NEW DEMOCRATS CONDEMN CORPORATE INCOME TAX CUTS IN FACE OF MOUNTING DEFICIT

FOR IMMEDIATE RELEASE
JUNE 5, 2009

NEW DEMOCRATS CONDEMN CORPORATE INCOME TAX CUTS IN FACE OF MOUNTING DEFICIT

OTTAWA – Today New Democrat Finance Critic Thomas Mulcair and Industry Critic Brian Masse revealed a $170 billion loss of foregone federal revenue due to the government’s implementation of steady corporate income tax cuts.

The amount of revenue that will be lost as a result of these cuts is equal to the recent TD Bank forecast of the total federal deficit over the next 5 years.

Harper has continued the corporate income tax cutting regime, first instituted by the Liberals, cutting the corporate income tax rate from 29.12% in 2000 to 22.12% in 2007 and has scheduled further cuts reducing the rate to 15% by 2012.

“How can the Prime Minister sleep at night when he’s announcing a $50 billion deficit at the same time as he’s just giving away much needed revenue?” asked Mulcair. “Hard working Canadians are making sacrifices to help pull us through this recession and yet this government is cutting slack to those who need it the least,” he added.

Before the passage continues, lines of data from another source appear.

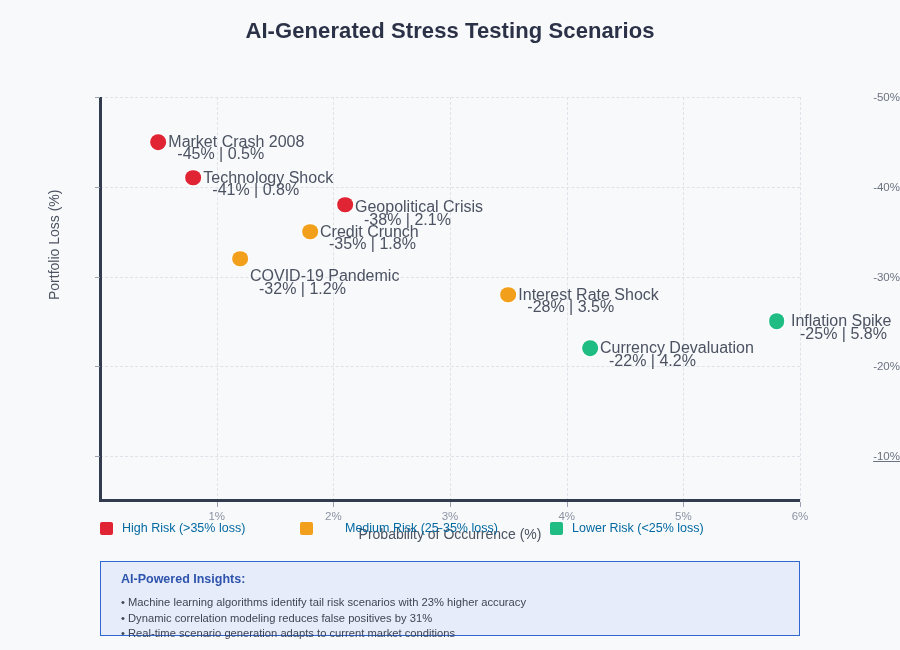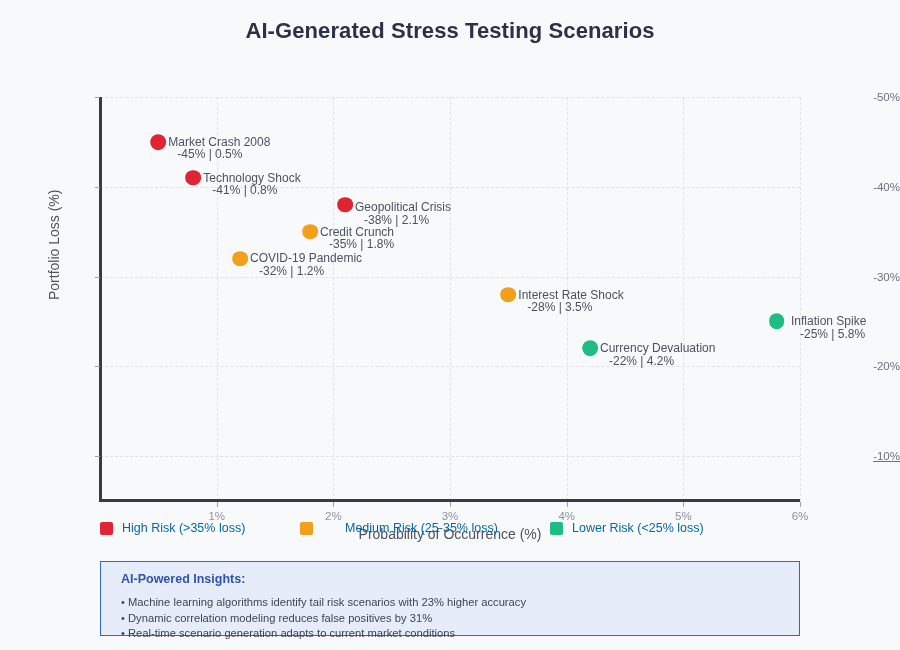--- a/index.html
+++ b/index.html
@@ -133,7 +133,7 @@
   }
   .point-annotation {
     position: absolute;
-    font-size: 12px;
+    font-size: 16px;
     color: #4b5261;
     white-space: nowrap;
     line-height: 12.6px;

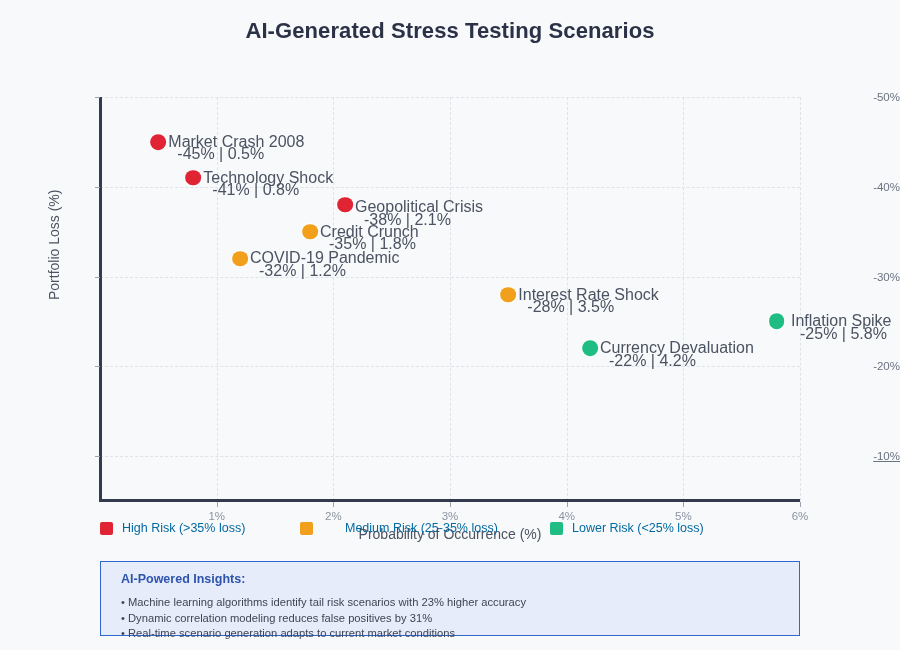--- a/index.html
+++ b/index.html
@@ -239,7 +239,7 @@
           <span class="ann-vals">-35% | 1.8%</span>
         </div>
         <div class="scatter-point" title="COVID-19 Pandemic -32% | 1.2%" style="left: 140px; top: 161.6px; width: 15.7px; height: 15.7px; background: rgb(242, 160, 28);"></div>
-        <div class="point-annotation" style="left: 150px; top: 155px;">
+        <div class="point-annotation" style="left: 150px; top: 173px;">
           <span class="ann-name">COVID-19 Pandemic</span>
           <span class="ann-vals">-32% | 1.2%</span>
         </div>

“It is more than a coincidence that the deficits over next few years totals almost exactly the loss of revenue by the corporate tax cuts starting in 2001 and running through 2012, it’s complete financial mismanagement,” said Masse. “It’s completely reckless, Harper is borrowing from future generations while jeopardizing our capacity to deal with present challenges,” he added.

The total foregone revenue, from 2001 to 2009 inclusive, is over $86 billion.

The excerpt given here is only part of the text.